■ Work instructions: Retype, word for word, every line from the one holding "Leopard Fuzzy Crew" through the one holding "Vintage 1975 veg" in the entries below, both included, and only those lines.

Segment Start: Records shown

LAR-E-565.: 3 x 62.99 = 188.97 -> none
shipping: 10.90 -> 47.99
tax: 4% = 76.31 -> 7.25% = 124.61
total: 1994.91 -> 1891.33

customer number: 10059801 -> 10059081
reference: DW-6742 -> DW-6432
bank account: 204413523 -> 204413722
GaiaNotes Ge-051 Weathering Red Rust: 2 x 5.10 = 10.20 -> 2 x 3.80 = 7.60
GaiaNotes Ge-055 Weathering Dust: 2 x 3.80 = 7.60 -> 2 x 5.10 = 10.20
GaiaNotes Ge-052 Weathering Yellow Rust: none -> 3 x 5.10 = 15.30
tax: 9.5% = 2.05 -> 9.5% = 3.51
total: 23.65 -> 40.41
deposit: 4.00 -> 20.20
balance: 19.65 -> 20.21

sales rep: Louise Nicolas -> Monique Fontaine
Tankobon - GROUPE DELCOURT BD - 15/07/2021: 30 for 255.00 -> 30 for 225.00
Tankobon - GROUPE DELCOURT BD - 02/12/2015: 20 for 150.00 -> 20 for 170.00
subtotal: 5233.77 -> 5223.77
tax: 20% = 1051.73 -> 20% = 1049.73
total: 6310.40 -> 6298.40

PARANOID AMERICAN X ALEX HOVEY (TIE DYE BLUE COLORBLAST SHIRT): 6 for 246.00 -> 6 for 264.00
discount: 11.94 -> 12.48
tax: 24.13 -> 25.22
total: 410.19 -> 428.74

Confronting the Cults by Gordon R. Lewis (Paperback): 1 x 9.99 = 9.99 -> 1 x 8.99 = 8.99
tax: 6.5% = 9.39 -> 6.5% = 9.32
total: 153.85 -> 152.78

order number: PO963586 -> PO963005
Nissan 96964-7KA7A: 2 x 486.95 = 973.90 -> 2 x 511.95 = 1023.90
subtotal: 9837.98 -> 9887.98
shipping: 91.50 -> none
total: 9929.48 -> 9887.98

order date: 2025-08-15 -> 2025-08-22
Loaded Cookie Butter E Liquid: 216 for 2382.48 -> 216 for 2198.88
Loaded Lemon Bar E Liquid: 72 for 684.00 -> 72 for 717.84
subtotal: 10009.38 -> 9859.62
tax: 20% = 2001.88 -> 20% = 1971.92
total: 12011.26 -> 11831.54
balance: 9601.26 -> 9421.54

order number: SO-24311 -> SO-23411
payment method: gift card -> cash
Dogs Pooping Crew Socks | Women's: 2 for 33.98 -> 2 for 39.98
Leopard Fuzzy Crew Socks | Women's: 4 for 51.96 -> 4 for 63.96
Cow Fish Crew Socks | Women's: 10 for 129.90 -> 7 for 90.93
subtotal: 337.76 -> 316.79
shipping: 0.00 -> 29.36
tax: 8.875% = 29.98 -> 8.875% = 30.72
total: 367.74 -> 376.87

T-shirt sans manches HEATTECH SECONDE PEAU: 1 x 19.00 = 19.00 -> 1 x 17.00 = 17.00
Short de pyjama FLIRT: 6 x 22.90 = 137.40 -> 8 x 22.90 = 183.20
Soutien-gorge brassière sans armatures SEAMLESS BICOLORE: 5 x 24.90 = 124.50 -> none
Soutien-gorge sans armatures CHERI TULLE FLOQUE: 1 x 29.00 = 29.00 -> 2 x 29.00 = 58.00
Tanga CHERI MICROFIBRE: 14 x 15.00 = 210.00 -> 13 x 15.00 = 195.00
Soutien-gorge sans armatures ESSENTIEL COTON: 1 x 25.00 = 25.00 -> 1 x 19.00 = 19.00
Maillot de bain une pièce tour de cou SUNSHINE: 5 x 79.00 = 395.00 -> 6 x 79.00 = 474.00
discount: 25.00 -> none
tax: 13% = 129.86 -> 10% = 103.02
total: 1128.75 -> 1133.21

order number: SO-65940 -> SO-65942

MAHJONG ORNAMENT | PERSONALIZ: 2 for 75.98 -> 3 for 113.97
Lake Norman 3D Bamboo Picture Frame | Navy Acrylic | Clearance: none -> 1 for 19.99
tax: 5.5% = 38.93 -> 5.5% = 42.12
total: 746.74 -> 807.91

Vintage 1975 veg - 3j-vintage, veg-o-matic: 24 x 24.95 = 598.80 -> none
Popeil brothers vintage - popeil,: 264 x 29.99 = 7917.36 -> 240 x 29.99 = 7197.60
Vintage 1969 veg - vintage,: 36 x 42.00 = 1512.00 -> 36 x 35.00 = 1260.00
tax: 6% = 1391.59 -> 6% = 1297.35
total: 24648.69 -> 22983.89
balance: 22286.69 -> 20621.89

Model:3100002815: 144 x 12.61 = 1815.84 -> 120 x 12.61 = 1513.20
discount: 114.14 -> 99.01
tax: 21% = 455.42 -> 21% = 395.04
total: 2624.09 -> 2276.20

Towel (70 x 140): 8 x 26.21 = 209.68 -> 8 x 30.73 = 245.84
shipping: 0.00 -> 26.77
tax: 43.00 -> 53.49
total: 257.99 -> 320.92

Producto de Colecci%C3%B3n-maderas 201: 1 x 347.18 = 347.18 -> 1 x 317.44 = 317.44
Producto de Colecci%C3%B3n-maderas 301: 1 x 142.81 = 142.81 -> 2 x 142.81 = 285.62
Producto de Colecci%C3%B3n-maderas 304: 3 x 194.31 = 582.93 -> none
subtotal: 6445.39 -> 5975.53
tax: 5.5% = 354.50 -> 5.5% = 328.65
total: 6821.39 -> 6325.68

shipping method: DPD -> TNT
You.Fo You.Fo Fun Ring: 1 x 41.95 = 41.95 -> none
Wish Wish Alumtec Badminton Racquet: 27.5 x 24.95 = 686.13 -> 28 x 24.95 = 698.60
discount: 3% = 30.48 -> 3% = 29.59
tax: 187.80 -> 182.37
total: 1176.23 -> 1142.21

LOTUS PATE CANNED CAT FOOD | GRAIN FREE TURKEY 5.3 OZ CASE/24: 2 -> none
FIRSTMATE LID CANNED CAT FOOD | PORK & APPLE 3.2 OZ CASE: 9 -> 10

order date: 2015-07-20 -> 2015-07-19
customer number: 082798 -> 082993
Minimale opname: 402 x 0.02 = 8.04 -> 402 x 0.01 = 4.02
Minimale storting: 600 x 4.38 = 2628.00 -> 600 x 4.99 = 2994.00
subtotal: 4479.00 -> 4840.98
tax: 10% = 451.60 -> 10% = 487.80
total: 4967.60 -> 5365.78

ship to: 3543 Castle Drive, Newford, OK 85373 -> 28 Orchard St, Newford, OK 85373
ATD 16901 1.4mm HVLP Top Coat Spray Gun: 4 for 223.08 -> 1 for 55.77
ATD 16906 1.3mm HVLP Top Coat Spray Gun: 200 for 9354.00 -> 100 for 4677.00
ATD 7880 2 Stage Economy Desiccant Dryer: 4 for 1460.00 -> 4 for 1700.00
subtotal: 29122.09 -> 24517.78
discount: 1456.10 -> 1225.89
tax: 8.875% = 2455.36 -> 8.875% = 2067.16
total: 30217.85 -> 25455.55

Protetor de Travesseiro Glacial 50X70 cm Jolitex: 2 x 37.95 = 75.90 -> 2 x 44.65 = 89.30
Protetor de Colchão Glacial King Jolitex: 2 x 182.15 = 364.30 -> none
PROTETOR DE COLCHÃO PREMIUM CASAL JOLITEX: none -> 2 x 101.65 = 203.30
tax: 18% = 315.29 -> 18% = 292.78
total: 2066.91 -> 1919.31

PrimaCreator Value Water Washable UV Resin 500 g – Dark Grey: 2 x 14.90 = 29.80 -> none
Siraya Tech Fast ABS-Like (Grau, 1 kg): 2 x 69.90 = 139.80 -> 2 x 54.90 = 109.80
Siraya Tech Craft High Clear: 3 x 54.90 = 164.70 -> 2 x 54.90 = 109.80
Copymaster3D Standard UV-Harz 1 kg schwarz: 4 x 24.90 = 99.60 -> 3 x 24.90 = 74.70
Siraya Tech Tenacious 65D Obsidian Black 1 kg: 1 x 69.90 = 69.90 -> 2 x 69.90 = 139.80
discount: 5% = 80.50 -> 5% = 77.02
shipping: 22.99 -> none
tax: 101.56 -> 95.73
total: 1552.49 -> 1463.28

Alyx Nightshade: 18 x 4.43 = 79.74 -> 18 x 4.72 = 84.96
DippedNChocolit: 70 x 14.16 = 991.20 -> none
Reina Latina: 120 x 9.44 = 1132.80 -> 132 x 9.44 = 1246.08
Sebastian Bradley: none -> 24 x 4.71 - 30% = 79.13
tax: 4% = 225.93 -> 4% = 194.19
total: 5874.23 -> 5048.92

Segment End: Records shown

■ Task output:
Leopard Fuzzy Crew Socks | Women's: 4 for 51.96 -> 4 for 63.96
Cow Fish Crew Socks | Women's: 10 for 129.90 -> 7 for 90.93
subtotal: 337.76 -> 316.79
shipping: 0.00 -> 29.36
tax: 8.875% = 29.98 -> 8.875% = 30.72
total: 367.74 -> 376.87

T-shirt sans manches HEATTECH SECONDE PEAU: 1 x 19.00 = 19.00 -> 1 x 17.00 = 17.00
Short de pyjama FLIRT: 6 x 22.90 = 137.40 -> 8 x 22.90 = 183.20
Soutien-gorge brassière sans armatures SEAMLESS BICOLORE: 5 x 24.90 = 124.50 -> none
Soutien-gorge sans armatures CHERI TULLE FLOQUE: 1 x 29.00 = 29.00 -> 2 x 29.00 = 58.00
Tanga CHERI MICROFIBRE: 14 x 15.00 = 210.00 -> 13 x 15.00 = 195.00
Soutien-gorge sans armatures ESSENTIEL COTON: 1 x 25.00 = 25.00 -> 1 x 19.00 = 19.00
Maillot de bain une pièce tour de cou SUNSHINE: 5 x 79.00 = 395.00 -> 6 x 79.00 = 474.00
discount: 25.00 -> none
tax: 13% = 129.86 -> 10% = 103.02
total: 1128.75 -> 1133.21

order number: SO-65940 -> SO-65942

MAHJONG ORNAMENT | PERSONALIZ: 2 for 75.98 -> 3 for 113.97
Lake Norman 3D Bamboo Picture Frame | Navy Acrylic | Clearance: none -> 1 for 19.99
tax: 5.5% = 38.93 -> 5.5% = 42.12
total: 746.74 -> 807.91

Vintage 1975 veg - 3j-vintage, veg-o-matic: 24 x 24.95 = 598.80 -> none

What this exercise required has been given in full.